An exact copy of all records is expected, minus the images.

**EXTRACTED INFORMATION:**

--

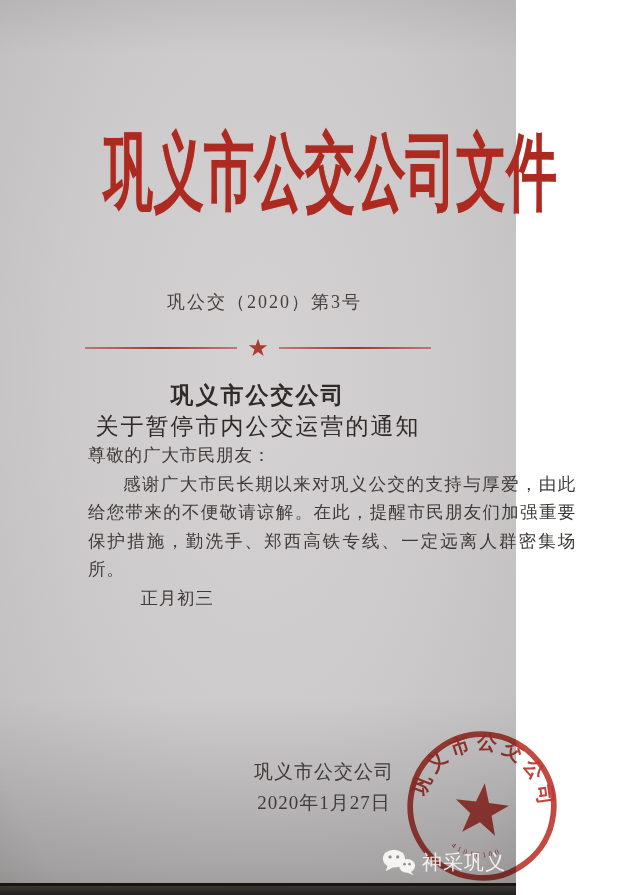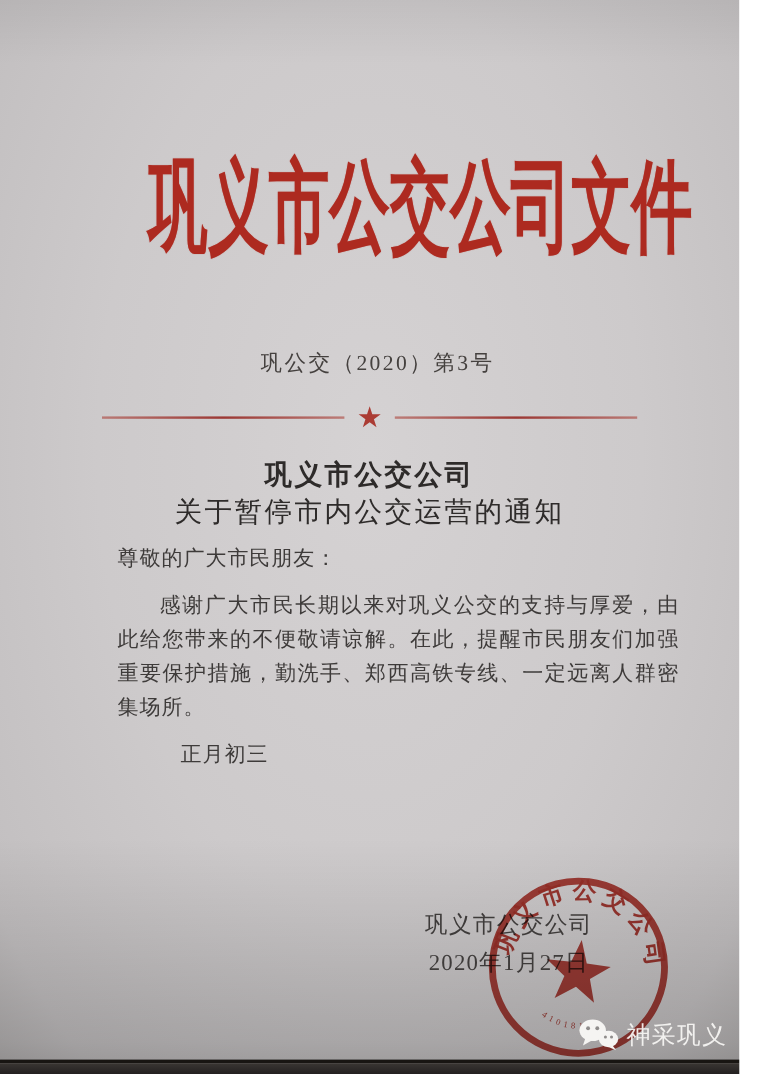"巩义市公交公司文件" .photo { width: 616px -> 516px }
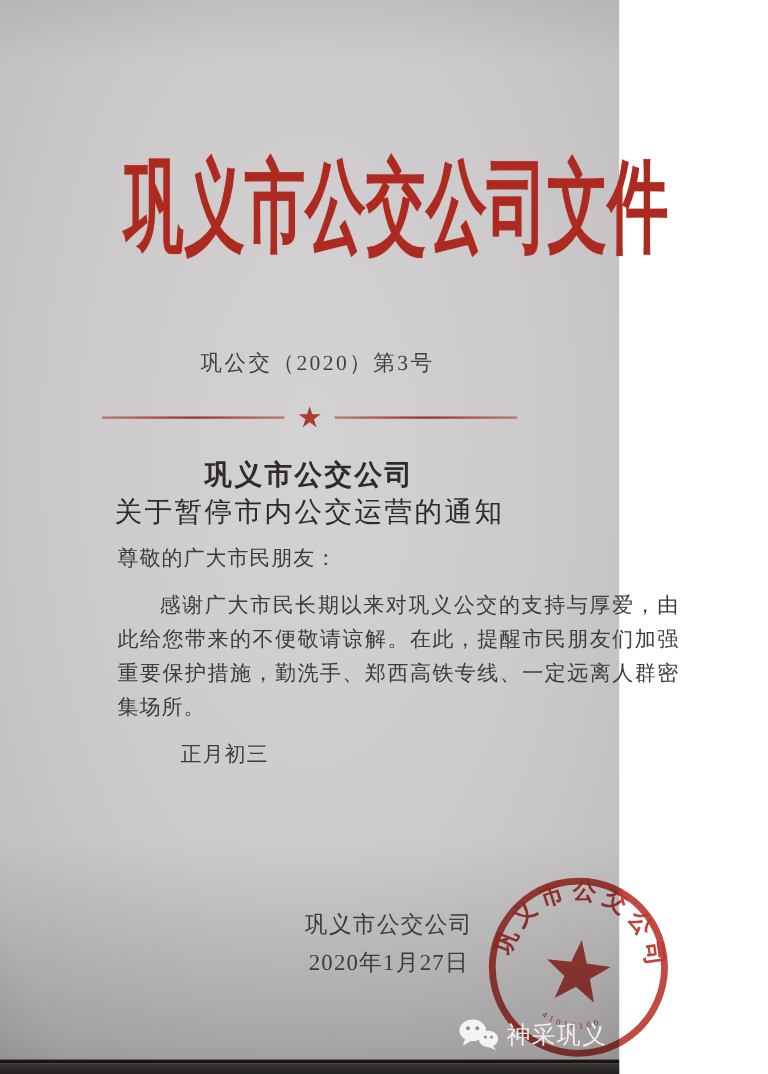"尊敬的广大市民朋友：" .doc-body p { margin: 10px -> 0 }
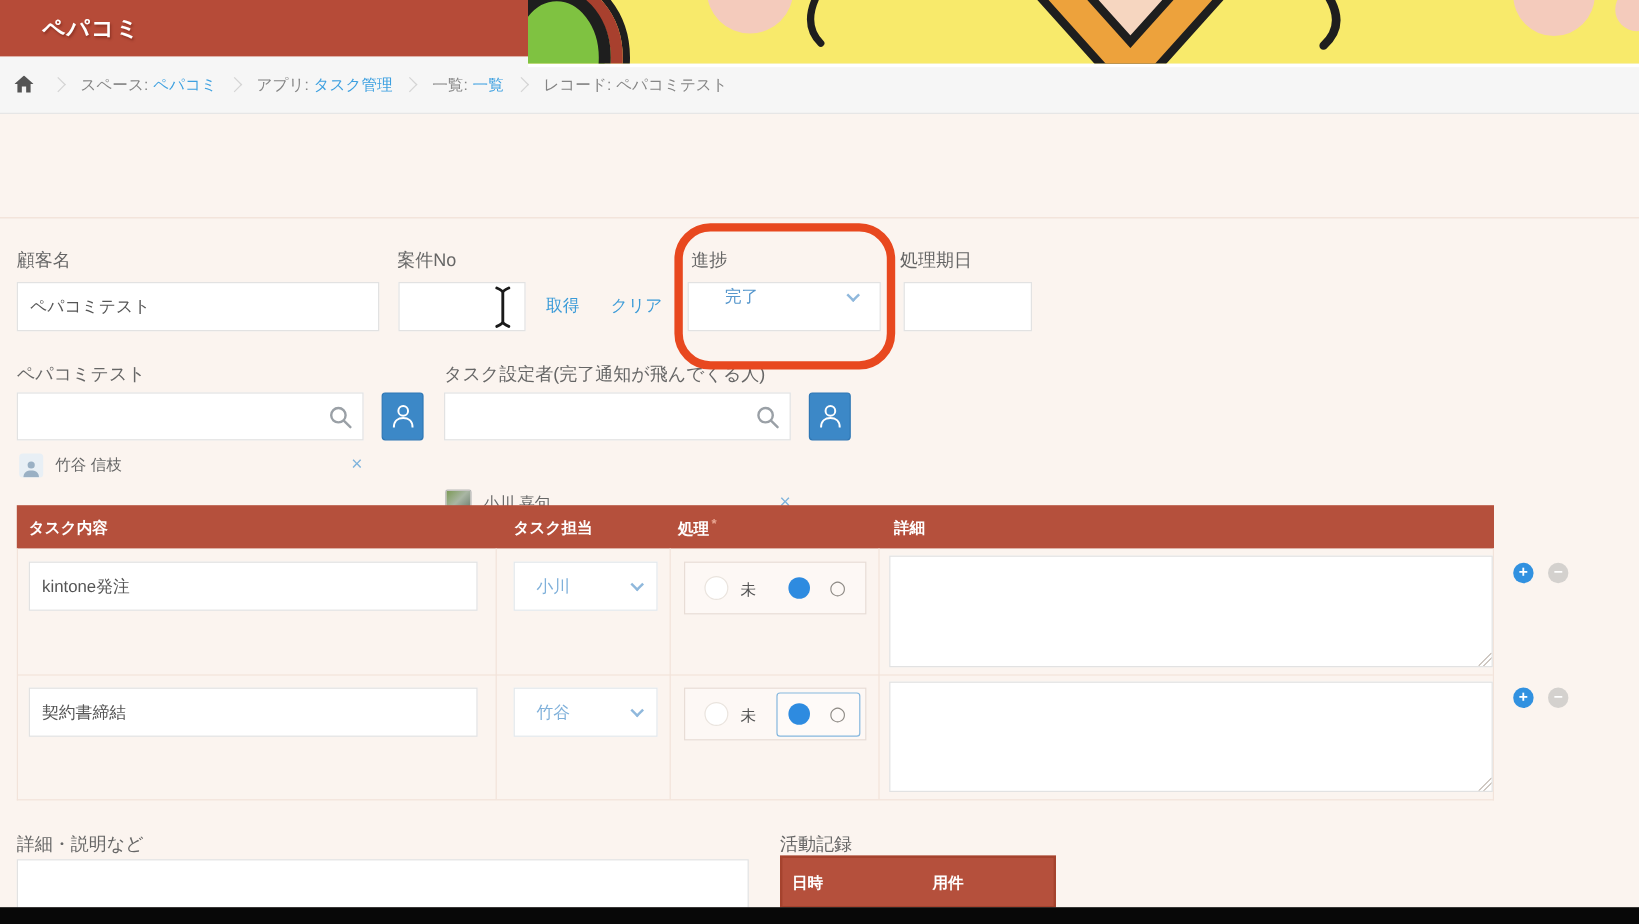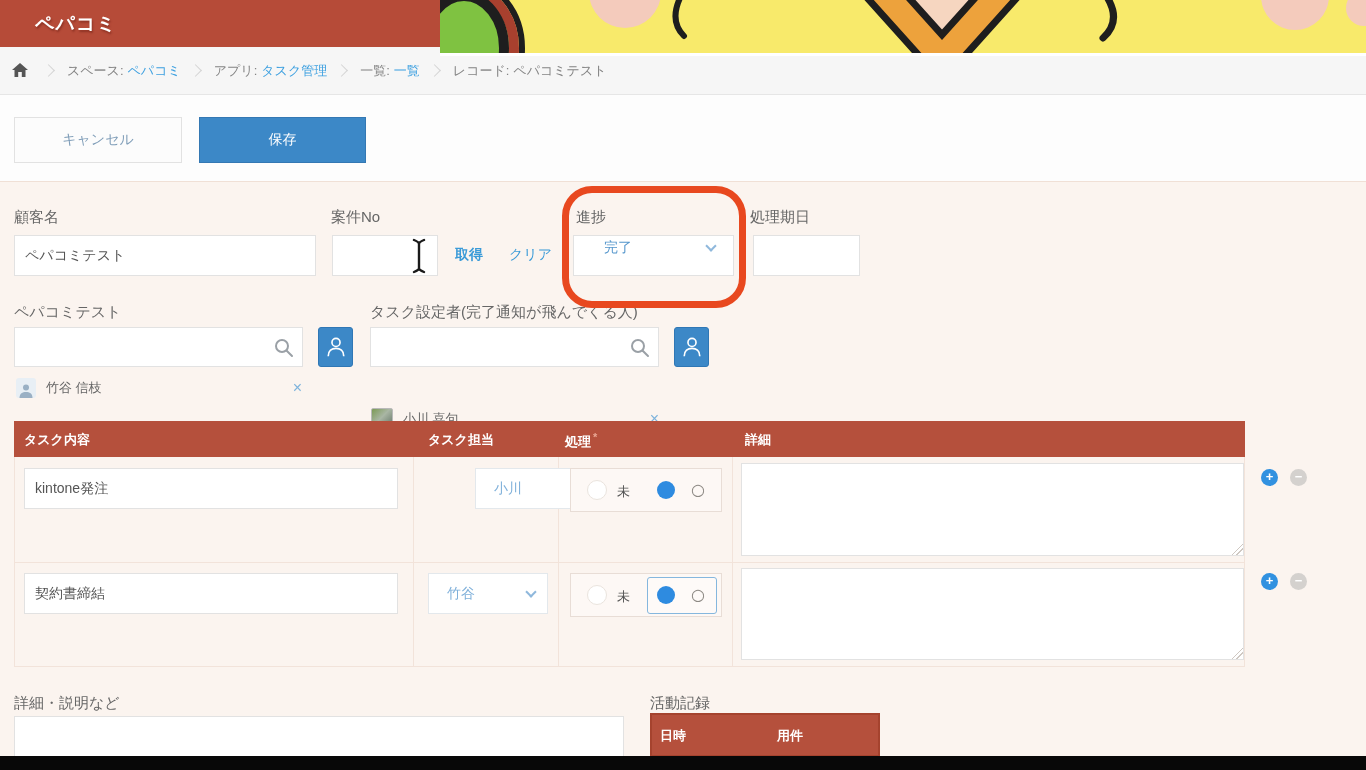"キャンセル" div.toolbar { html: <div> <button>キャンセル</button> <button>保存</button> </div> -> none }
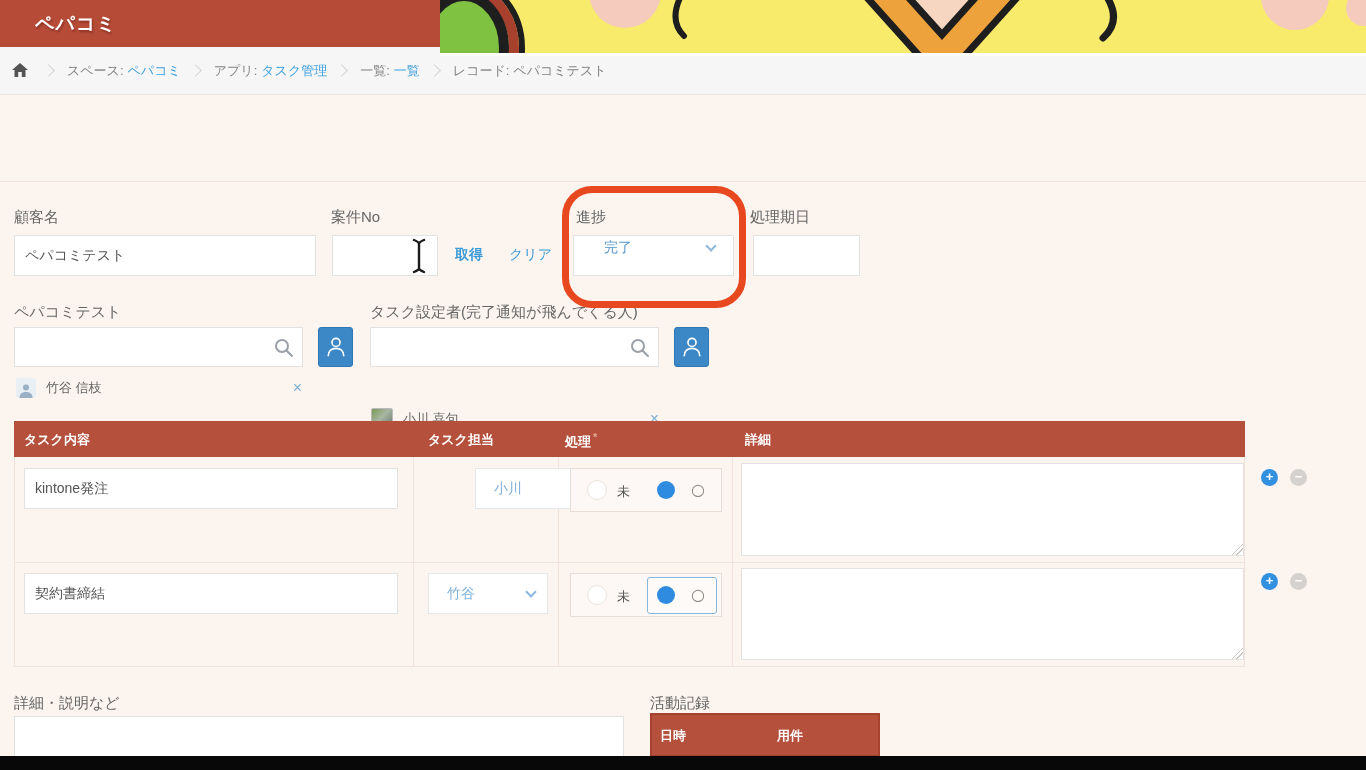"取得" a.link { font-weight: bold -> none }
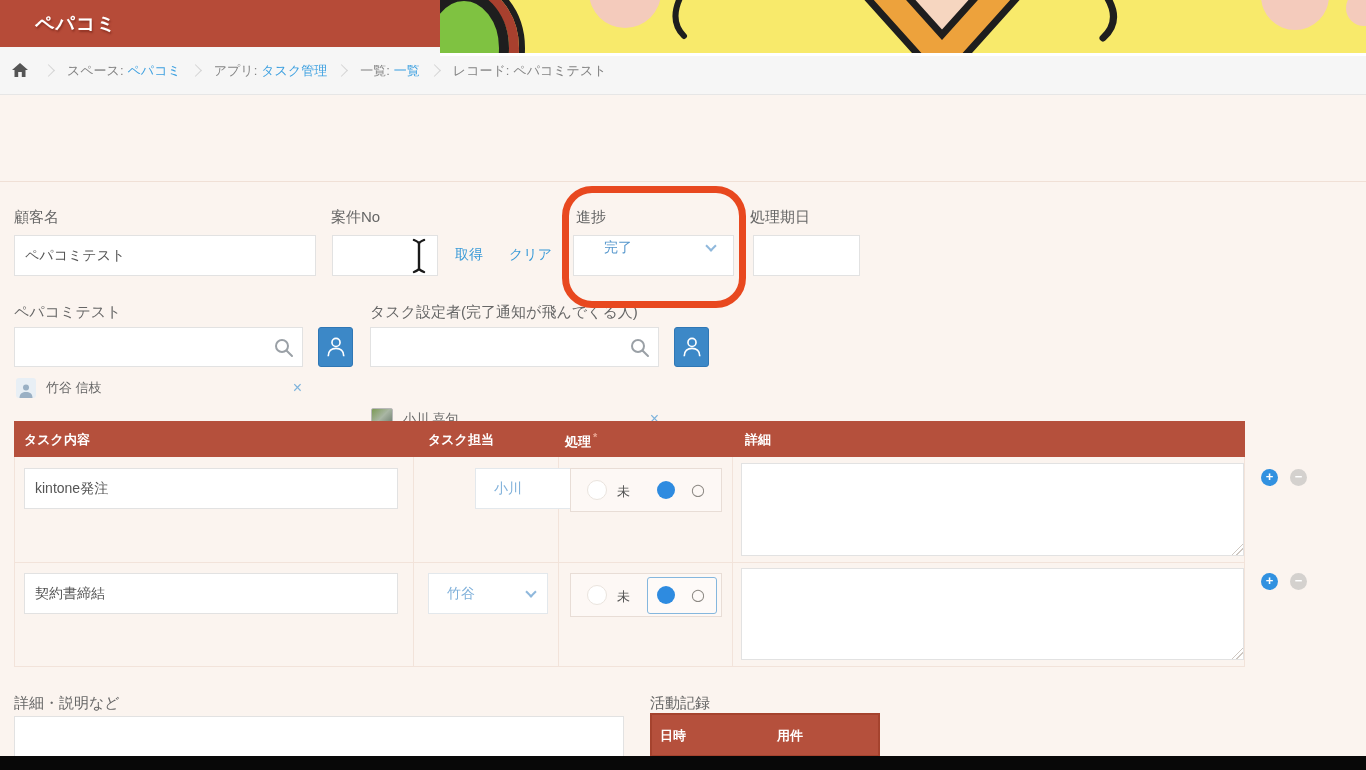"小川" div.selbox { margin-left: 47px -> none }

--

**SOLUTION:**
"巩义市公交公司文件" .photo { width: 616px -> 516px }
"尊敬的广大市民朋友：" .doc-body p { margin: 10px -> 0 }
"キャンセル" div.toolbar { html: <div> <button>キャンセル</button> <button>保存</button> </div> -> none }
"取得" a.link { font-weight: bold -> none }
"小川" div.selbox { margin-left: 47px -> none }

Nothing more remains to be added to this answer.